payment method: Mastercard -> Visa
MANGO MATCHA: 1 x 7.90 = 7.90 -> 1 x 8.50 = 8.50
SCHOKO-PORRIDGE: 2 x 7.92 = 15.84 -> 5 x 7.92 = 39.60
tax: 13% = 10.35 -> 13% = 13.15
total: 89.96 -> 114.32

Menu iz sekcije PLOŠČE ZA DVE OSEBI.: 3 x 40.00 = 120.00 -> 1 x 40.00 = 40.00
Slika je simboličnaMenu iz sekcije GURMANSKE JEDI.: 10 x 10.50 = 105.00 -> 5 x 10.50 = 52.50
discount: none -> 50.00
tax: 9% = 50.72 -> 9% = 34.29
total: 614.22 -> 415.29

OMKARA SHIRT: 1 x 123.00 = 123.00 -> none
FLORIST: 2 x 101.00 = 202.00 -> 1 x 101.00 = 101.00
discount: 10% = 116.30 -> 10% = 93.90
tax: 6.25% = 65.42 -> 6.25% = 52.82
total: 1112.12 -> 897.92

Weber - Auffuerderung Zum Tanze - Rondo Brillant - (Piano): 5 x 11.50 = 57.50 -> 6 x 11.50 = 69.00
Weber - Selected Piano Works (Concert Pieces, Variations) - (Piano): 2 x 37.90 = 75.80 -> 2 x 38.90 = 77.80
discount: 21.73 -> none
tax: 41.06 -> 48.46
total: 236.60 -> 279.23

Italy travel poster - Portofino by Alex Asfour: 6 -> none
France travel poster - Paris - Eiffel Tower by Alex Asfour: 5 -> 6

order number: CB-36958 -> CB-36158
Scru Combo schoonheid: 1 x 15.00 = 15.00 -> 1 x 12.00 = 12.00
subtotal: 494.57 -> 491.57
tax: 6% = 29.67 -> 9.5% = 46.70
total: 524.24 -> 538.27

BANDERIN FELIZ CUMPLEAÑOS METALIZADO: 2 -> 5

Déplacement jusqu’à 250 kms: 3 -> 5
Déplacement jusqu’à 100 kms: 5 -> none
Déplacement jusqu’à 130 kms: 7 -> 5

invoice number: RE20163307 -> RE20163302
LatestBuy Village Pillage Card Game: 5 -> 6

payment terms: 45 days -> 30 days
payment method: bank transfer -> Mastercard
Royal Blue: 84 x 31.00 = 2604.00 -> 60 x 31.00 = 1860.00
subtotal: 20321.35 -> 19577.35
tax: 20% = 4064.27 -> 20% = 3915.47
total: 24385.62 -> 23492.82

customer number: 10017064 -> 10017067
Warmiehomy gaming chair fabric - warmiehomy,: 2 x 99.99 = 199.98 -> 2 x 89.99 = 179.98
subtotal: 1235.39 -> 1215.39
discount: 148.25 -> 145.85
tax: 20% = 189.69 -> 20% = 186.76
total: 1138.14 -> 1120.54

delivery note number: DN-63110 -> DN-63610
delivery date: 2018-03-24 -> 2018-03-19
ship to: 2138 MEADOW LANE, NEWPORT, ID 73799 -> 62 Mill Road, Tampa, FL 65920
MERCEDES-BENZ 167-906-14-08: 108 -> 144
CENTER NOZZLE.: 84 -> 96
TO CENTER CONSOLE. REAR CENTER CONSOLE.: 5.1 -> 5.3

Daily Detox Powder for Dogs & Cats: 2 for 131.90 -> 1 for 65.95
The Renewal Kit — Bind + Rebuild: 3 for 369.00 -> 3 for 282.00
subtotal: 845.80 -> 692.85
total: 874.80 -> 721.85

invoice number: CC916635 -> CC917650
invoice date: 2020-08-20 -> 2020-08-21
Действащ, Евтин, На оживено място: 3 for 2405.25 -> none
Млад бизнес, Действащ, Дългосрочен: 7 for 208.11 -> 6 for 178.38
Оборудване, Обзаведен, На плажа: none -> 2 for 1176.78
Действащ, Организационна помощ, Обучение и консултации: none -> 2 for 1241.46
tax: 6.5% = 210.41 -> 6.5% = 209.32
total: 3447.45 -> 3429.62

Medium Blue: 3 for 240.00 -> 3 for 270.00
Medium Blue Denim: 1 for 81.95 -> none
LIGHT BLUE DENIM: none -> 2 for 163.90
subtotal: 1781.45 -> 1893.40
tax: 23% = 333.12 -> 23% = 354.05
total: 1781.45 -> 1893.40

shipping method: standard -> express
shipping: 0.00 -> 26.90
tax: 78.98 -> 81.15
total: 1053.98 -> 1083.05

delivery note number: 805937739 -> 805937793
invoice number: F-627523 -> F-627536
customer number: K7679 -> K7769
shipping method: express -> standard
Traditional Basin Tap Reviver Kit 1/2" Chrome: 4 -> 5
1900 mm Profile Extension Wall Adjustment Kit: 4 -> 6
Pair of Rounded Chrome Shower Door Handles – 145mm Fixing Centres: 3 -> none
------------------------------------------------------------
Exercise goal:
Using the records above, restate word for word the lines from the one with "total: 524.24 -> 538.27" through the one with "LIGHT BLUE DENIM: none -> 2 for 163.90", both included.

Expected answer:
total: 524.24 -> 538.27

BANDERIN FELIZ CUMPLEAÑOS METALIZADO: 2 -> 5

Déplacement jusqu’à 250 kms: 3 -> 5
Déplacement jusqu’à 100 kms: 5 -> none
Déplacement jusqu’à 130 kms: 7 -> 5

invoice number: RE20163307 -> RE20163302
LatestBuy Village Pillage Card Game: 5 -> 6

payment terms: 45 days -> 30 days
payment method: bank transfer -> Mastercard
Royal Blue: 84 x 31.00 = 2604.00 -> 60 x 31.00 = 1860.00
subtotal: 20321.35 -> 19577.35
tax: 20% = 4064.27 -> 20% = 3915.47
total: 24385.62 -> 23492.82

customer number: 10017064 -> 10017067
Warmiehomy gaming chair fabric - warmiehomy,: 2 x 99.99 = 199.98 -> 2 x 89.99 = 179.98
subtotal: 1235.39 -> 1215.39
discount: 148.25 -> 145.85
tax: 20% = 189.69 -> 20% = 186.76
total: 1138.14 -> 1120.54

delivery note number: DN-63110 -> DN-63610
delivery date: 2018-03-24 -> 2018-03-19
ship to: 2138 MEADOW LANE, NEWPORT, ID 73799 -> 62 Mill Road, Tampa, FL 65920
MERCEDES-BENZ 167-906-14-08: 108 -> 144
CENTER NOZZLE.: 84 -> 96
TO CENTER CONSOLE. REAR CENTER CONSOLE.: 5.1 -> 5.3

Daily Detox Powder for Dogs & Cats: 2 for 131.90 -> 1 for 65.95
The Renewal Kit — Bind + Rebuild: 3 for 369.00 -> 3 for 282.00
subtotal: 845.80 -> 692.85
total: 874.80 -> 721.85

invoice number: CC916635 -> CC917650
invoice date: 2020-08-20 -> 2020-08-21
Действащ, Евтин, На оживено място: 3 for 2405.25 -> none
Млад бизнес, Действащ, Дългосрочен: 7 for 208.11 -> 6 for 178.38
Оборудване, Обзаведен, На плажа: none -> 2 for 1176.78
Действащ, Организационна помощ, Обучение и консултации: none -> 2 for 1241.46
tax: 6.5% = 210.41 -> 6.5% = 209.32
total: 3447.45 -> 3429.62

Medium Blue: 3 for 240.00 -> 3 for 270.00
Medium Blue Denim: 1 for 81.95 -> none
LIGHT BLUE DENIM: none -> 2 for 163.90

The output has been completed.